Visualizations & Maps in R Worksheet

Welcome back!

Use this worksheet to follow along with the live coding demonstration. This workshop picks up where the Intro to R workshop left off.

Today we’ll cover two big topics: how ggplot2 really works, and making maps in R. A lot of what we’ll show you today would normally require paid software like Power BI or ArcGIS.

Setup & Motivation

Rebuild your workspace and load new data

# install.packages(c(
#   "tidyverse", "this.path", "janitor", "sf", "leaflet", "cowplot"
# ))

library(tidyverse)
library(this.path)

# Re-import and clean the ILINet data (same steps as intro)
ili <- read_csv(here("ILINet.csv"), skip = 1)
pop <- read_csv(here("population.csv"))

ili <- ili |>
  select(
    REGION, YEAR, WEEK, `%UNWEIGHTED ILI`, ILITOTAL, `NUM. OF PROVIDERS`,
    `TOTAL PATIENTS`
  ) |>
  janitor::clean_names()

ili <- ili |>
  mutate(
    wk = case_when(
      year == 2024 ~ week - 39,
      year == 2025 ~ week + 13
    ),
    ili_per_provider = ilitotal / num_of_providers
  ) |>
  filter(region %in% c("Michigan", "Ohio", "Wisconsin")) |>
  rename(
    ili_total = ilitotal,
    pct_unweighted_ili = percent_unweighted_ili
  )

ili <- left_join(ili, pop, join_by(region == state))

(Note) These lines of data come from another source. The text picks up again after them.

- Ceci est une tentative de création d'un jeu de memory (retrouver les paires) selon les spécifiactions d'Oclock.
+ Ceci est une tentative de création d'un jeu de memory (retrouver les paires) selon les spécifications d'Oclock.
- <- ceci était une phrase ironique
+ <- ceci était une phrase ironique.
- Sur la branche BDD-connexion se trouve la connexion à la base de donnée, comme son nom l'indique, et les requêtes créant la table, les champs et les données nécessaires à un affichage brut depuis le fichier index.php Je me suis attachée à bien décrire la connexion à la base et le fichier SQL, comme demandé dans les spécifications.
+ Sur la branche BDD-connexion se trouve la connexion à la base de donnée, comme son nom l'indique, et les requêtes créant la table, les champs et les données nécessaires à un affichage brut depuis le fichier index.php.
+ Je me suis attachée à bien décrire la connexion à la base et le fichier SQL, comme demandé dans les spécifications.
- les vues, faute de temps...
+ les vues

Now load the libraries and data for the mapping portion.

The new data here that we’ll be working with is a CDC-produced estimate of age-adjusted diabetes prevalence from their CDC PLACES dataset, December 2025 release. Its estimates are county-level, so will allow us to make a map of Michigan using: - county boundaries from the state’s ArcGIS portal - ZIP code boundaries (ZCTAs) from data.gov

No need to download these yourself! We’ve packaged and slightly trimmed them for you already.

library(sf)

places <- read_csv(here("PLACES__Michigan_County_Data_2025_release_20260313.csv"))
mi_counties <- st_read(here("MI_counties.geojson"))
mi_zips <- st_read(here("MI_ZIPs.geojson"))

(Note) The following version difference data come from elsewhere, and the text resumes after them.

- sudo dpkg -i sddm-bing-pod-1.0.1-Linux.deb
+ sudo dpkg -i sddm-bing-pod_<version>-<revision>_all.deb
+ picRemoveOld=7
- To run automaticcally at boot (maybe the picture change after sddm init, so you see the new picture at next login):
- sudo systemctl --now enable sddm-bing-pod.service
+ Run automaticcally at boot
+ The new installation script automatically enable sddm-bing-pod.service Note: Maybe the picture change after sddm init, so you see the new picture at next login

Run glimpse(ili) and glimpse(mi_counties) to confirm everything loaded.

ggplot2

In the intro workshop, we made plots. Now let’s understand the system behind them. ggplot2 builds plots in layers: data, geometry, scales, labels, themes.

Building a plot layer by layer

# Step 1: Just the plot and axes
ggplot(ili, aes(x = wk, y = ili_per_provider))

# Step 2: A line! Well...
ggplot(ili, aes(x = wk, y = ili_per_provider)) +
  geom_line()

# Step 3: 3 lines, even better.
ggplot(ili, aes(x = wk, y = ili_per_provider, color = region)) +
  geom_line()

# Step 4: Points on lines. Lookin' great!
ggplot(ili, aes(x = wk, y = ili_per_provider, color = region)) +
  geom_line() +
  geom_point()

Aesthetic mappings

Anything inside aes() maps a variable to a visual property. Common aesthetics: x, y, color, fill, size, shape, linetype, alpha. (color = outlines/lines; fill = filled areas.)

ggplot(ili, aes(x = wk, y = ili_per_provider, color = region)) +
  geom_point(aes(size = ili_total), alpha = 0.6)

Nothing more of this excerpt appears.